C’est bon. Tu as gagné.
— C’était moi, Clem. J’ai utilisé ton ordi pendant que tu étais en arrêt maladie. Ça me revient, maintenant. Le mien avait planté. J’avais besoin de me connecter ailleurs.
Clem a paru se satisfaire de l’explication.
— Mystère résolu, ce me semble !
Il avait un air ravi, comme un homme qui venait de découvrir que ponctuer n’importe quelle phrase d’un « ce me semble » suffisait à la transformer en bonne blague.
— Alors voyons voir ce que tu as cherché, a-t-il ajouté en se retournant vers son écran.
— Quoi ?
— Oui, on va consulter l’historique. Je vais pouvoir retracer chacun de tes mouvements. J’espère que tu n’es pas allé sur des sites pédophiles, Jason. C’est puni par la loi, maintenant – et à juste titre, dirais-je.
Tandis qu’il multipliait les clics de souris en gloussant, j’ai senti la marque cuisante de l’embarras gagner du terrain sur mon cou.
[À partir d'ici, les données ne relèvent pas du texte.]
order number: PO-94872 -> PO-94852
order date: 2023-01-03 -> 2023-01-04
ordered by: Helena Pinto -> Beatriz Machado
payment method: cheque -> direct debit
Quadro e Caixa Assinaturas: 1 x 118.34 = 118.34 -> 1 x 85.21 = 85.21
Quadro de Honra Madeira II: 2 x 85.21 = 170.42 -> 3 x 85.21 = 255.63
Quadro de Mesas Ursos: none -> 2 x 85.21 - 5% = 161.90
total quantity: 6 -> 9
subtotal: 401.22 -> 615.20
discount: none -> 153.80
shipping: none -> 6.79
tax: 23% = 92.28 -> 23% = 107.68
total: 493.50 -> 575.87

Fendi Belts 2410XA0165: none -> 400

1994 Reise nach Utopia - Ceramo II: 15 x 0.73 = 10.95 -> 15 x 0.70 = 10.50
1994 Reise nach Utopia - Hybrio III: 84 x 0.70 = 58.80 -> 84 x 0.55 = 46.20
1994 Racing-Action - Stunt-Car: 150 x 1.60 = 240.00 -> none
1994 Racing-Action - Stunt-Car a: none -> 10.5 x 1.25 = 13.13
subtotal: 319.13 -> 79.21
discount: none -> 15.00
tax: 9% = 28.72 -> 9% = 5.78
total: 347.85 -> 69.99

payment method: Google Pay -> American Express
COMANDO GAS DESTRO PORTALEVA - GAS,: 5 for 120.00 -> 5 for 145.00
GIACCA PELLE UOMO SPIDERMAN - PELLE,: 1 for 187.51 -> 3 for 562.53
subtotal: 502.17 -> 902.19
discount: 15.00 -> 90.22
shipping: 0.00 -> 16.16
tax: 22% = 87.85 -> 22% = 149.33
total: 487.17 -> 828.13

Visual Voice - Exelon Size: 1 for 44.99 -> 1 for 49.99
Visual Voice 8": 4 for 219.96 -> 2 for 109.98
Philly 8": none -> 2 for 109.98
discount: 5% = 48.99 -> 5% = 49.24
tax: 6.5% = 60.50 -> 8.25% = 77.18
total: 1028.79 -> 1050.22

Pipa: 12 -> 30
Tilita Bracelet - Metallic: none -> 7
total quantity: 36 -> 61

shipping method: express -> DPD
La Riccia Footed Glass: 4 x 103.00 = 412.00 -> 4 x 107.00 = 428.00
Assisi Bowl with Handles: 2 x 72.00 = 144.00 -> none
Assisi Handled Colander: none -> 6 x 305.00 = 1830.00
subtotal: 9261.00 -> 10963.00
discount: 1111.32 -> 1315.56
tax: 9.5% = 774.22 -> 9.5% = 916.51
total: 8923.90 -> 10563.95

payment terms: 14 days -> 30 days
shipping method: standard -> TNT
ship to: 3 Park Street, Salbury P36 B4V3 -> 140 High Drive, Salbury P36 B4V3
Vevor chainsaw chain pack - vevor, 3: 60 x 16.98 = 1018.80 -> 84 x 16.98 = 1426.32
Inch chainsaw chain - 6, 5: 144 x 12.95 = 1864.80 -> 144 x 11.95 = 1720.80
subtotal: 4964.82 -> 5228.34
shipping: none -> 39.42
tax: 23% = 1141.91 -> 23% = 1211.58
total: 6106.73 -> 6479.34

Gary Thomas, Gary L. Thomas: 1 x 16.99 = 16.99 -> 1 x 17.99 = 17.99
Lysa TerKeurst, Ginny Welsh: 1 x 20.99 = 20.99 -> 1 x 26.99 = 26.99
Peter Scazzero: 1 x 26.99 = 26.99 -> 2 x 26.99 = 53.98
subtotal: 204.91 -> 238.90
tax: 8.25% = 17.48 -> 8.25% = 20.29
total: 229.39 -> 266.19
— Clem, écoute, je relevais mes mails.
— Hmm… voyons voir.
— Clem…
Il se régalait. Il faisait défiler Dieu seul sait quelle information sur son écran. Ma nervosité a évolué en nausée. Qu’allais-je dire, si jamais il découvrait ce qu’il cherchait ? Et si jamais il le criait sur les toits ? La rubrique « Je vous ai vu(e) » était un sujet de rigolade au bureau, qui donnait lieu à des railleries éculées et au cynisme facile – Regardez à quoi en sont réduits ces malheureux ! –, ce qui était ironique, quand on savait la quantité de repas en portions individuelles qui transitait par ce bureau, mais peu importe, ce serait pour moi un
grand moment de solitude. Je serais le petit nouveau de la classe, celui qu’on s’acharne à faire trébucher, ne serait-ce qu’une seule fois, pour pouvoir l’affubler d’un surnom qui lui collera définitivement à la peau.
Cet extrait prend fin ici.